__What you should do__
When you transcribe the lines below, keep every word the same and leave the pictures behind.

-- Opening Marker --

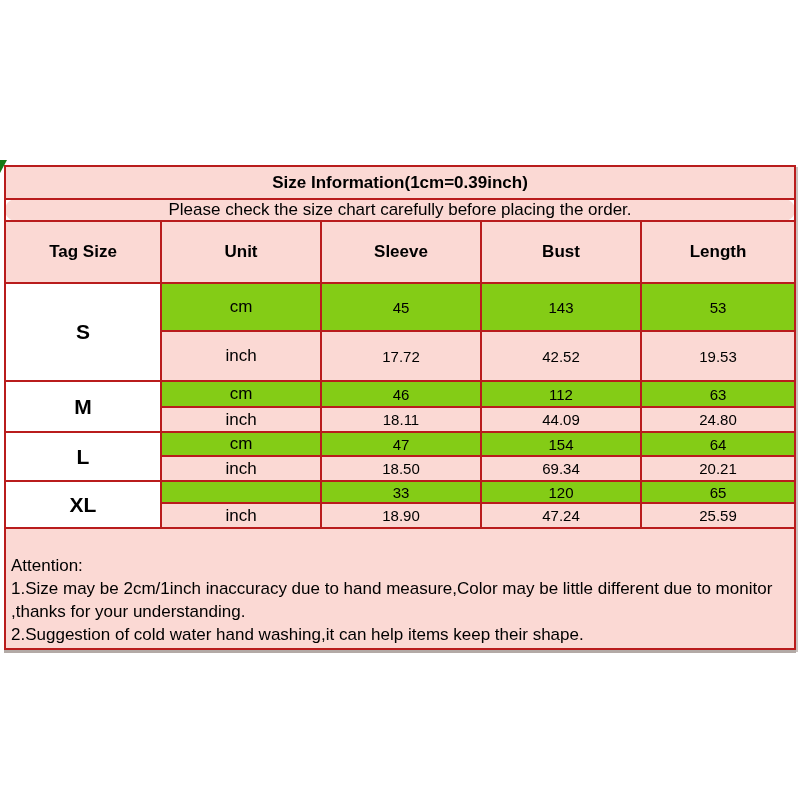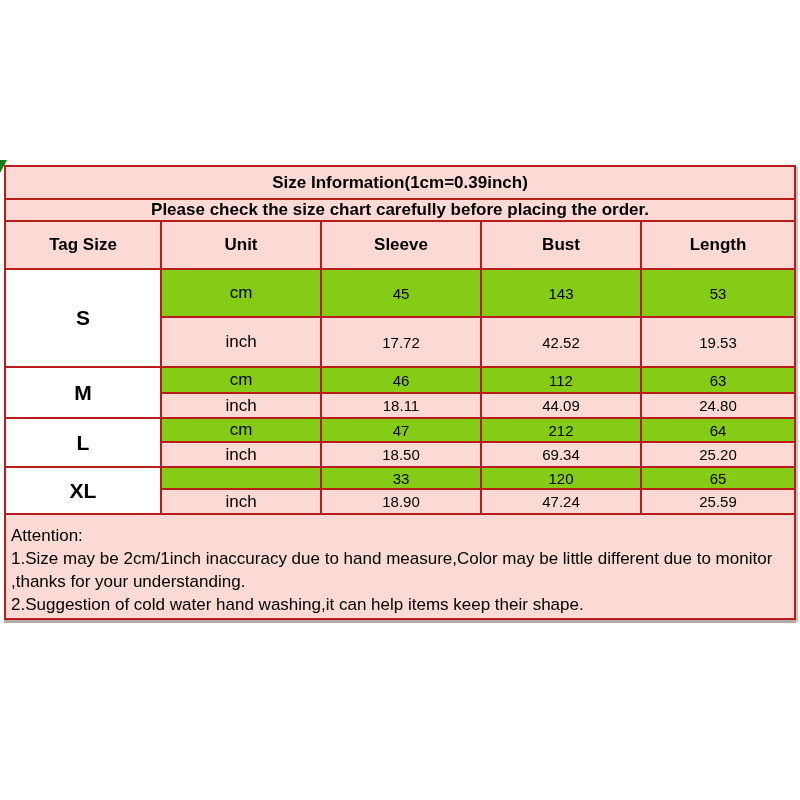--- a/index.html
+++ b/index.html
@@ -49,7 +49,8 @@
   tr.subtitle-row td {
     height: 15px;
     font-size: 17px;
-    font-weight: bold;
+    font-weight: normal;
+    border-radius: 11px;
   }
   tr.header-row th {
     height: 48px;

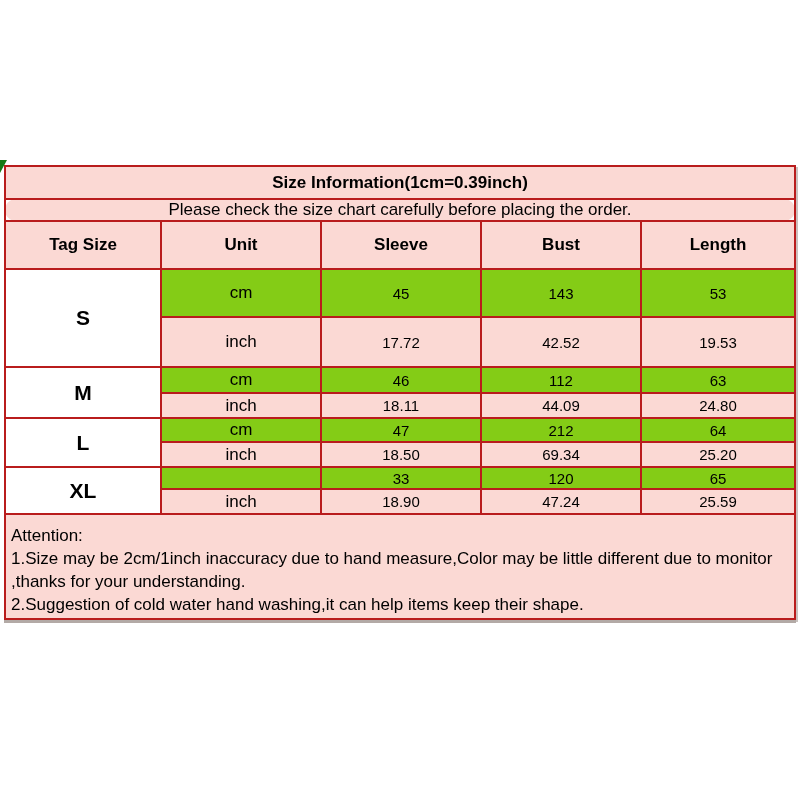--- a/index.html
+++ b/index.html
@@ -53,7 +53,7 @@
     border-radius: 11px;
   }
   tr.header-row th {
-    height: 48px;
+    height: 62px;
     font-size: 17px;
     font-weight: bold;
   }

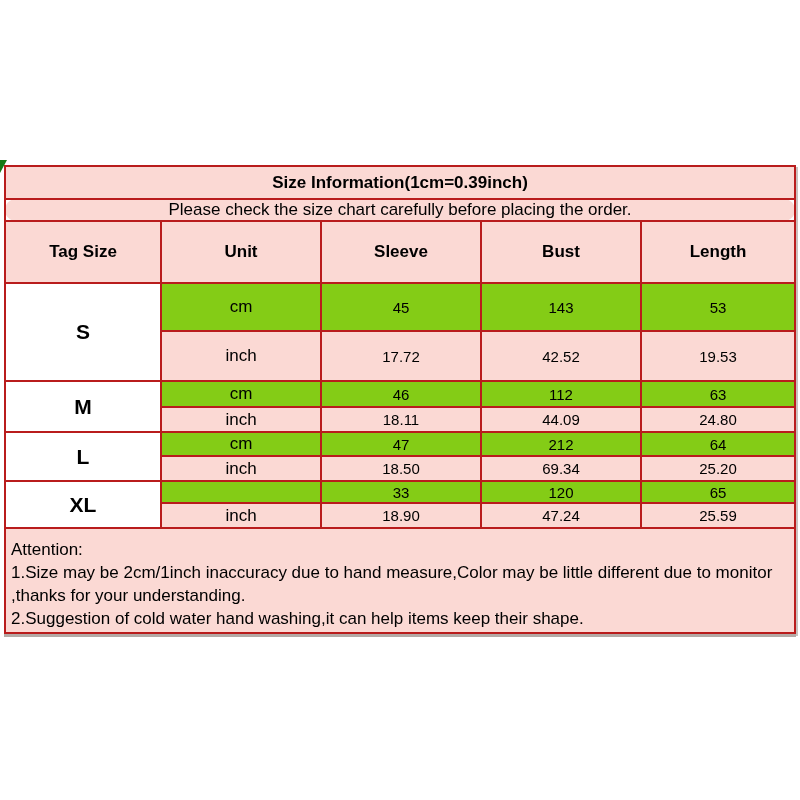--- a/index.html
+++ b/index.html
@@ -149,7 +149,7 @@
       <td class="tag-cell" rowspan="2">L</td>
       <td class="unit-cell bg-white">cm</td>
       <td class="value-cell bg-white">47</td>
-      <td class="value-cell bg-white">212</td>
+      <td class="value-cell bg-white">154</td>
       <td class="value-cell bg-white">64</td>
     </tr>
     <tr class="row-l-inch">

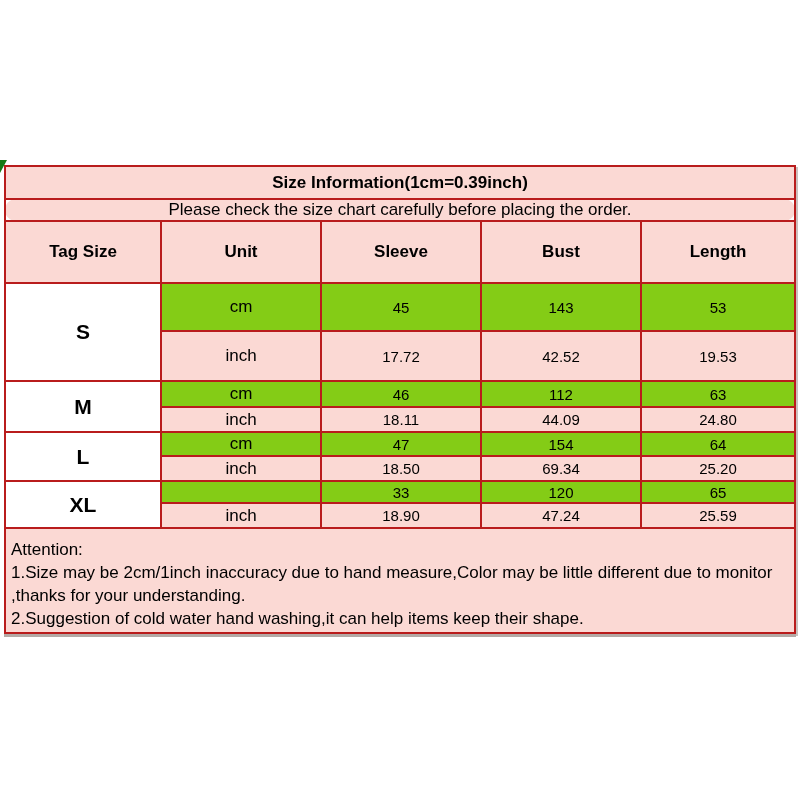--- a/index.html
+++ b/index.html
@@ -156,7 +156,7 @@
       <td class="unit-cell bg-pink">inch</td>
       <td class="value-cell bg-pink">18.50</td>
       <td class="value-cell bg-pink">69.34</td>
-      <td class="value-cell bg-pink">25.20</td>
+      <td class="value-cell bg-pink">20.21</td>
     </tr>
 
     <tr class="row-xl-cm">

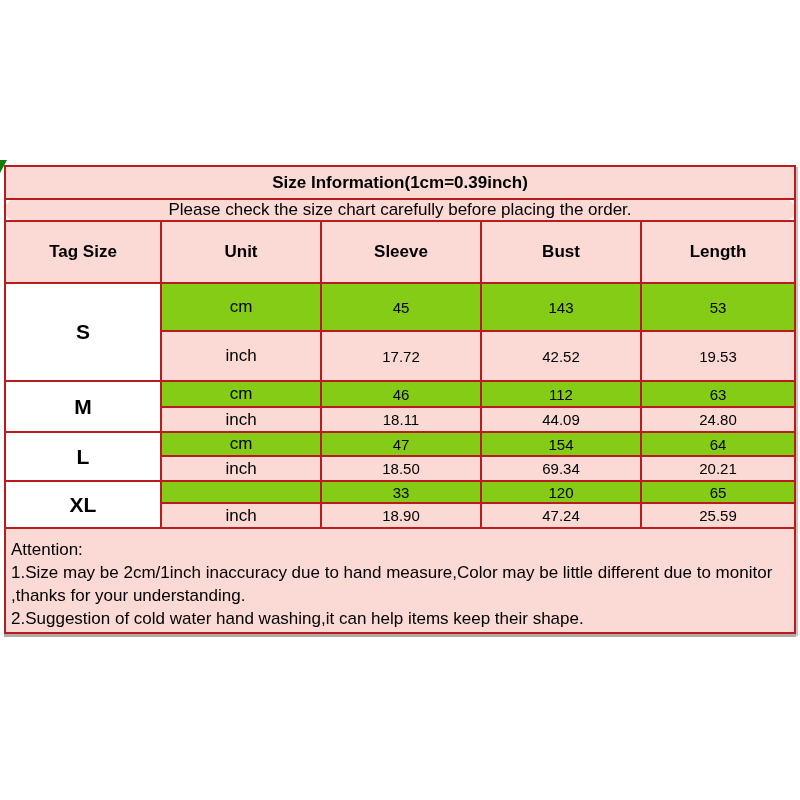--- a/index.html
+++ b/index.html
@@ -78,7 +78,7 @@
     height: 97px;
     text-align: left;
     vertical-align: top;
-    padding: 9px 6px 2px 5px;
+    padding: 25px 6px 2px 5px;
     font-size: 17px;
     line-height: 23px;
     font-weight: normal;

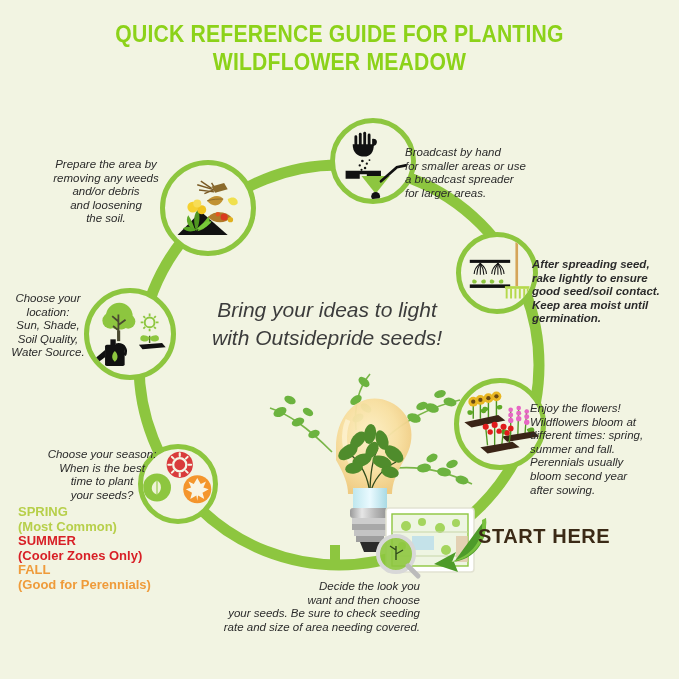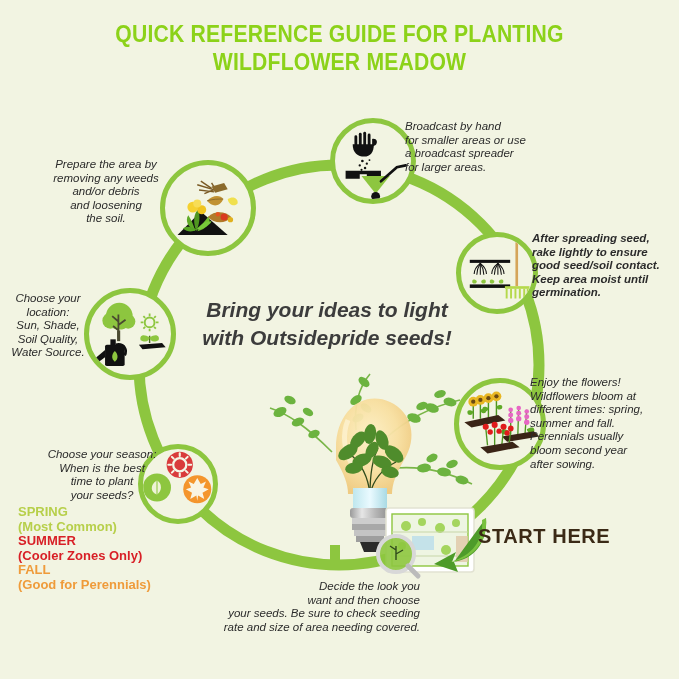--- a/index.html
+++ b/index.html
@@ -35,7 +35,7 @@
     white-space:pre-line;
   }
   .cap.r{text-align:center;}
-  .cap.l{text-align:left;}
+  .cap.l{text-align:left;margin-top:26px;}
   .cap.c{text-align:right;}
 
   

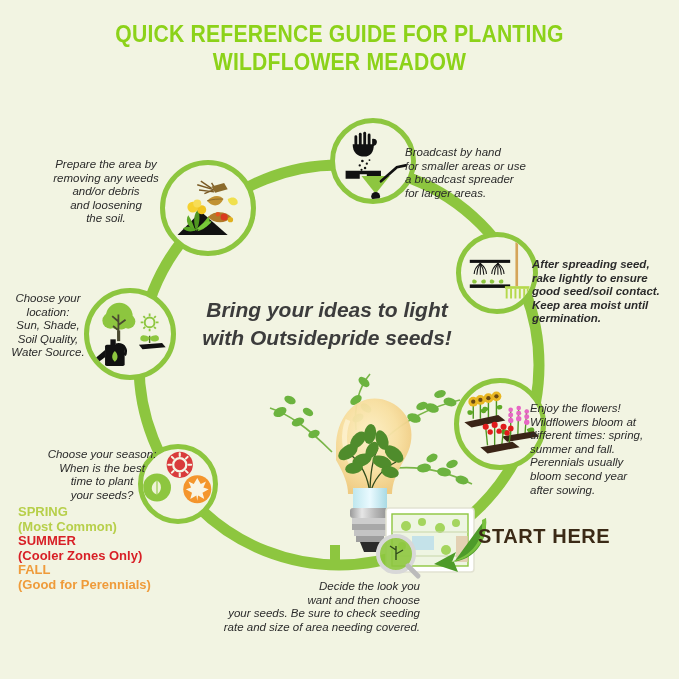--- a/index.html
+++ b/index.html
@@ -41,7 +41,7 @@
   
   #tagline{
     left:182px;top:296px;width:290px;
-    font-style:italic;font-weight:bold;
+    font-style:italic;font-weight:normal;
     font-size:21px;line-height:28px;
     color:#3c3c3c;text-align:center;
     white-space:pre-line;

-- Closing Marker --

__Solution to this problem__
--- a/index.html
+++ b/index.html
@@ -49,7 +49,8 @@
   tr.subtitle-row td {
     height: 15px;
     font-size: 17px;
-    font-weight: bold;
+    font-weight: normal;
+    border-radius: 11px;
   }
   tr.header-row th {
     height: 48px;

--- a/index.html
+++ b/index.html
@@ -53,7 +53,7 @@
     border-radius: 11px;
   }
   tr.header-row th {
-    height: 48px;
+    height: 62px;
     font-size: 17px;
     font-weight: bold;
   }

--- a/index.html
+++ b/index.html
@@ -149,7 +149,7 @@
       <td class="tag-cell" rowspan="2">L</td>
       <td class="unit-cell bg-white">cm</td>
       <td class="value-cell bg-white">47</td>
-      <td class="value-cell bg-white">212</td>
+      <td class="value-cell bg-white">154</td>
       <td class="value-cell bg-white">64</td>
     </tr>
     <tr class="row-l-inch">

--- a/index.html
+++ b/index.html
@@ -156,7 +156,7 @@
       <td class="unit-cell bg-pink">inch</td>
       <td class="value-cell bg-pink">18.50</td>
       <td class="value-cell bg-pink">69.34</td>
-      <td class="value-cell bg-pink">25.20</td>
+      <td class="value-cell bg-pink">20.21</td>
     </tr>
 
     <tr class="row-xl-cm">

--- a/index.html
+++ b/index.html
@@ -78,7 +78,7 @@
     height: 97px;
     text-align: left;
     vertical-align: top;
-    padding: 9px 6px 2px 5px;
+    padding: 25px 6px 2px 5px;
     font-size: 17px;
     line-height: 23px;
     font-weight: normal;

--- a/index.html
+++ b/index.html
@@ -35,7 +35,7 @@
     white-space:pre-line;
   }
   .cap.r{text-align:center;}
-  .cap.l{text-align:left;}
+  .cap.l{text-align:left;margin-top:26px;}
   .cap.c{text-align:right;}
 
   

--- a/index.html
+++ b/index.html
@@ -41,7 +41,7 @@
   
   #tagline{
     left:182px;top:296px;width:290px;
-    font-style:italic;font-weight:bold;
+    font-style:italic;font-weight:normal;
     font-size:21px;line-height:28px;
     color:#3c3c3c;text-align:center;
     white-space:pre-line;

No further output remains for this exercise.